### Provided information
■ ■ ■ ■
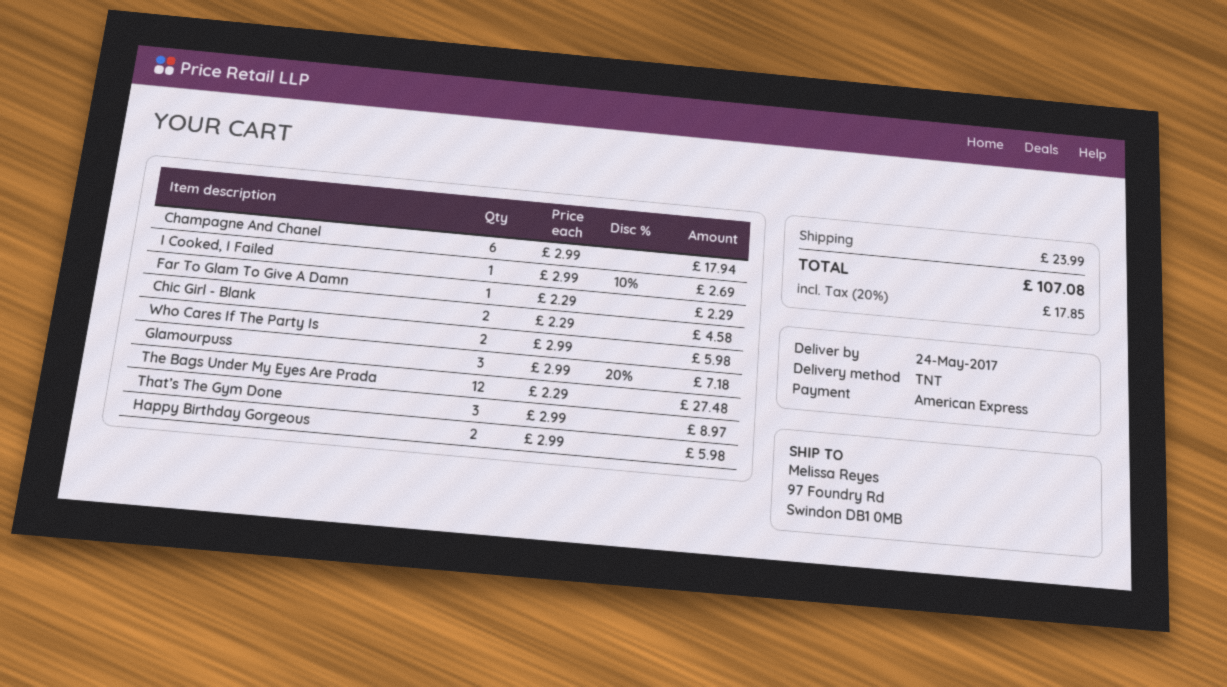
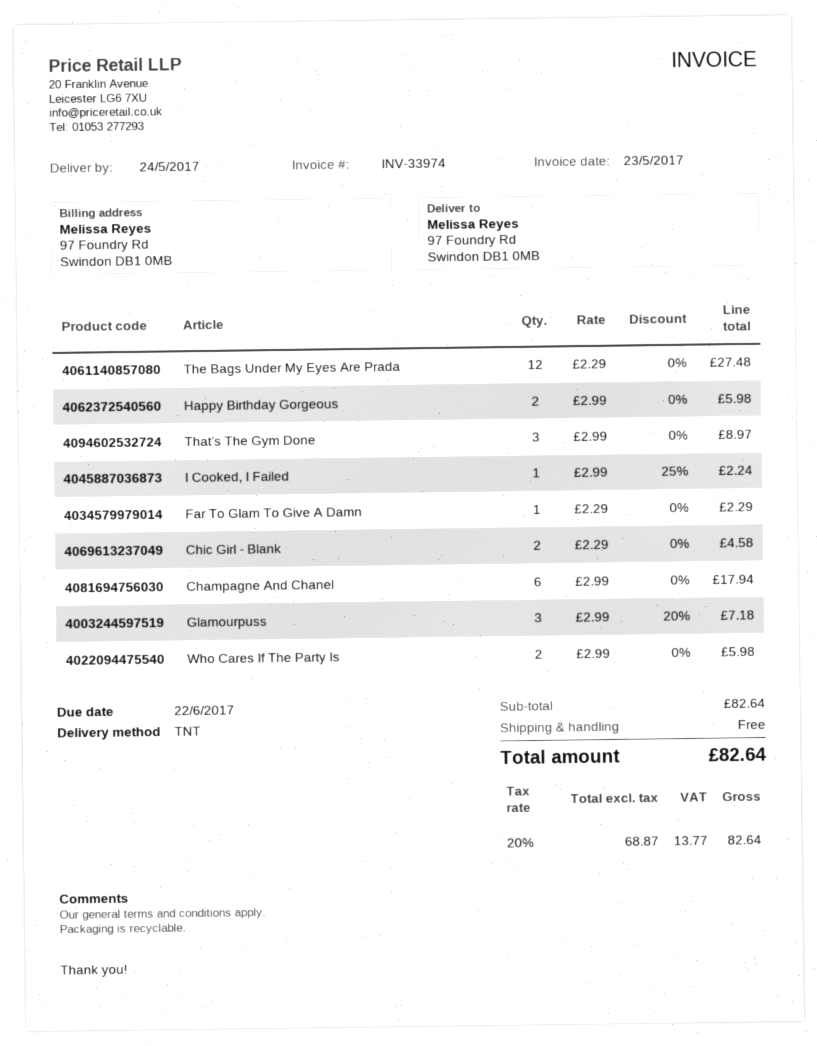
I Cooked, I Failed: 1 x 2.99 - 10% = 2.69 -> 1 x 2.99 - 25% = 2.24
shipping: 23.99 -> 0.00
tax: 20% = 17.85 -> 20% = 13.77
total: 107.08 -> 82.64

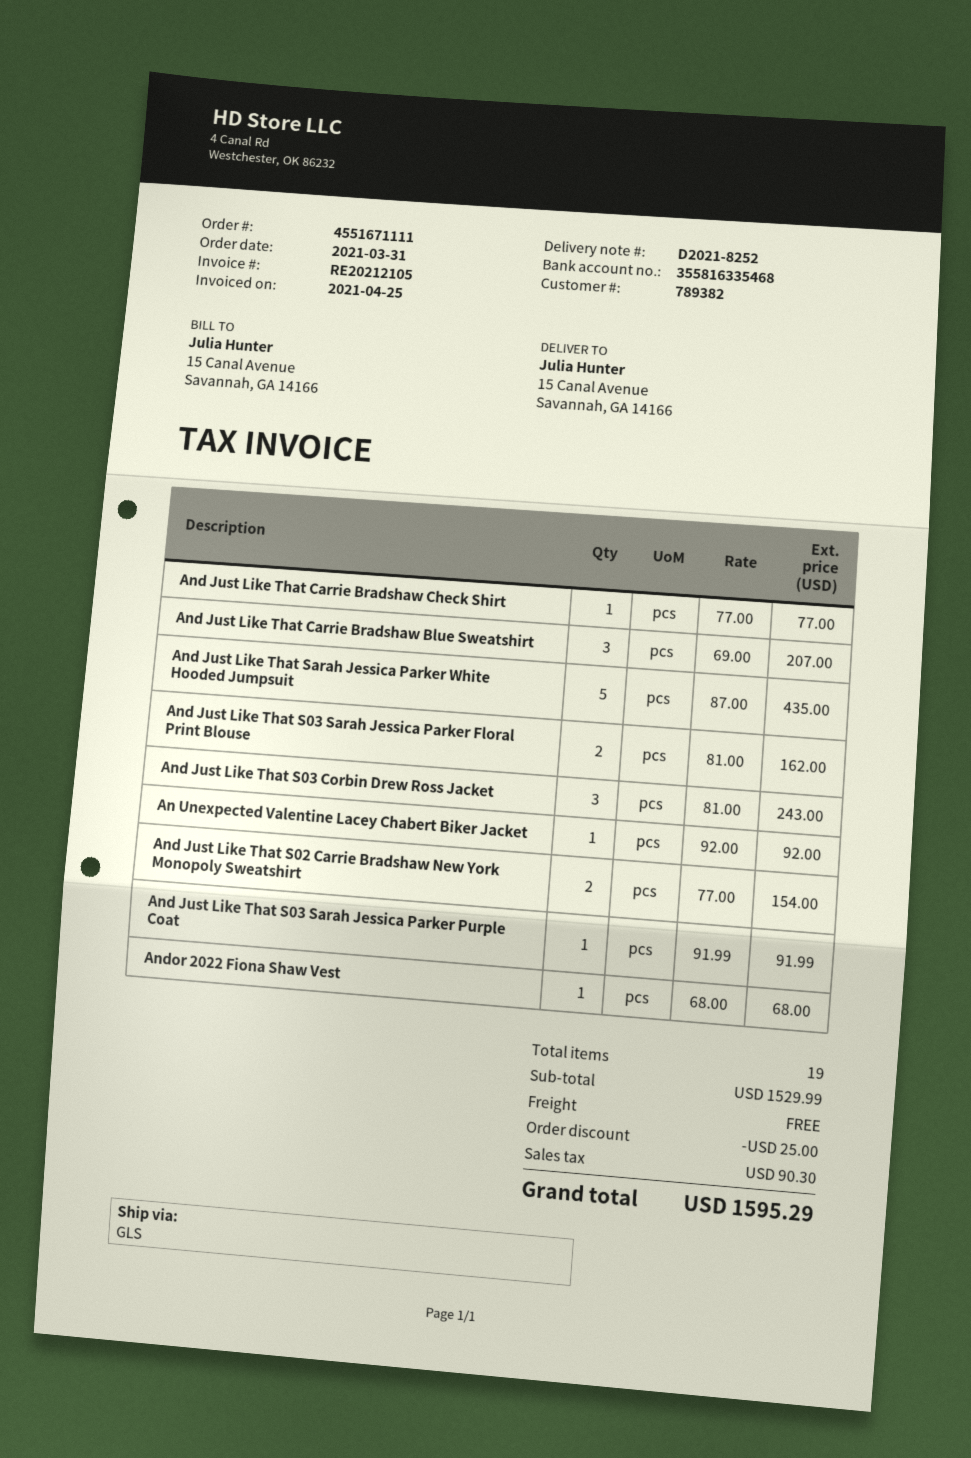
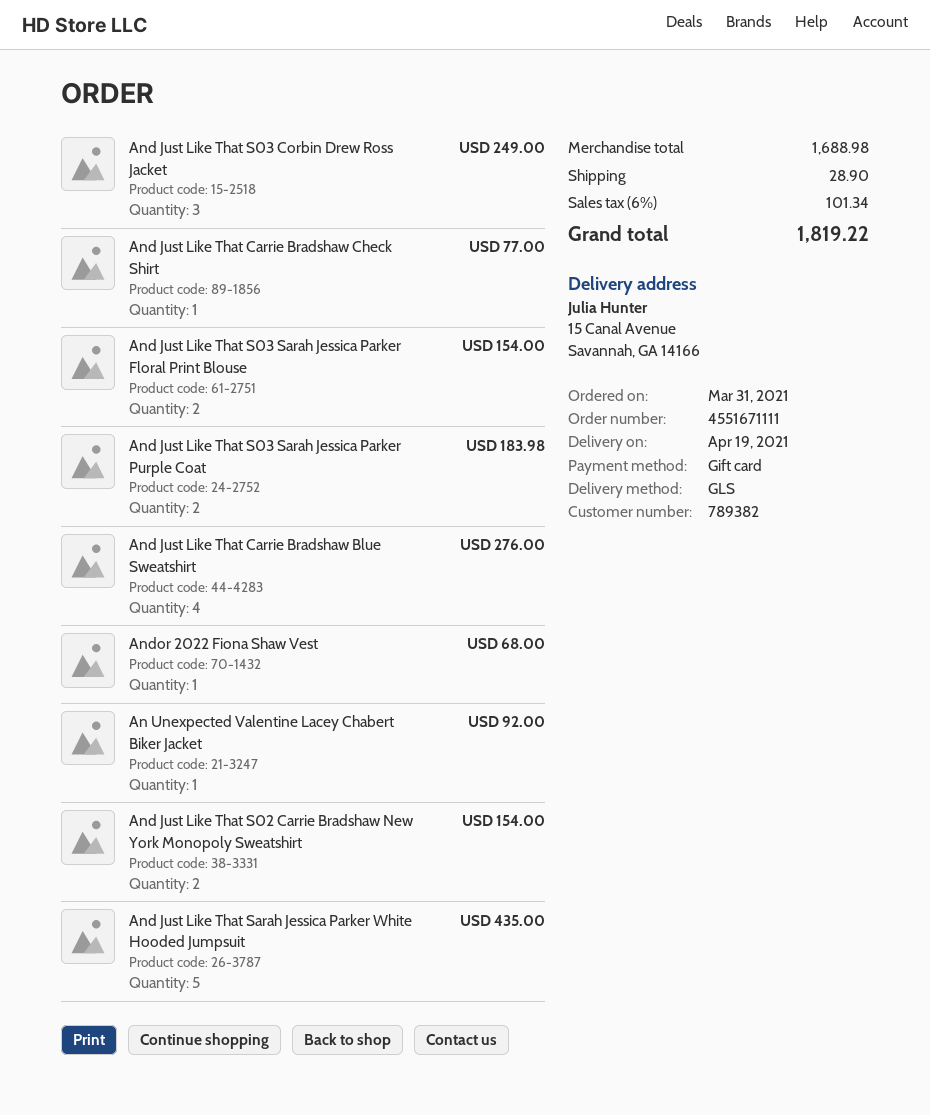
And Just Like That Carrie Bradshaw Blue Sweatshirt: 3 for 207.00 -> 4 for 276.00
And Just Like That S03 Sarah Jessica Parker Floral Print Blouse: 2 for 162.00 -> 2 for 154.00
And Just Like That S03 Corbin Drew Ross Jacket: 3 for 243.00 -> 3 for 249.00
And Just Like That S03 Sarah Jessica Parker Purple Coat: 1 for 91.99 -> 2 for 183.98
subtotal: 1529.99 -> 1688.98
discount: 25.00 -> none
shipping: 0.00 -> 28.90
tax: 90.30 -> 101.34
total: 1595.29 -> 1819.22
■ ■ ■ ■
### Exercise description
From the line holding "shipping: 0.00 -> 28.90" through the last line above, reproduce each line exactly and add nothing.

### Written answer
shipping: 0.00 -> 28.90
tax: 90.30 -> 101.34
total: 1595.29 -> 1819.22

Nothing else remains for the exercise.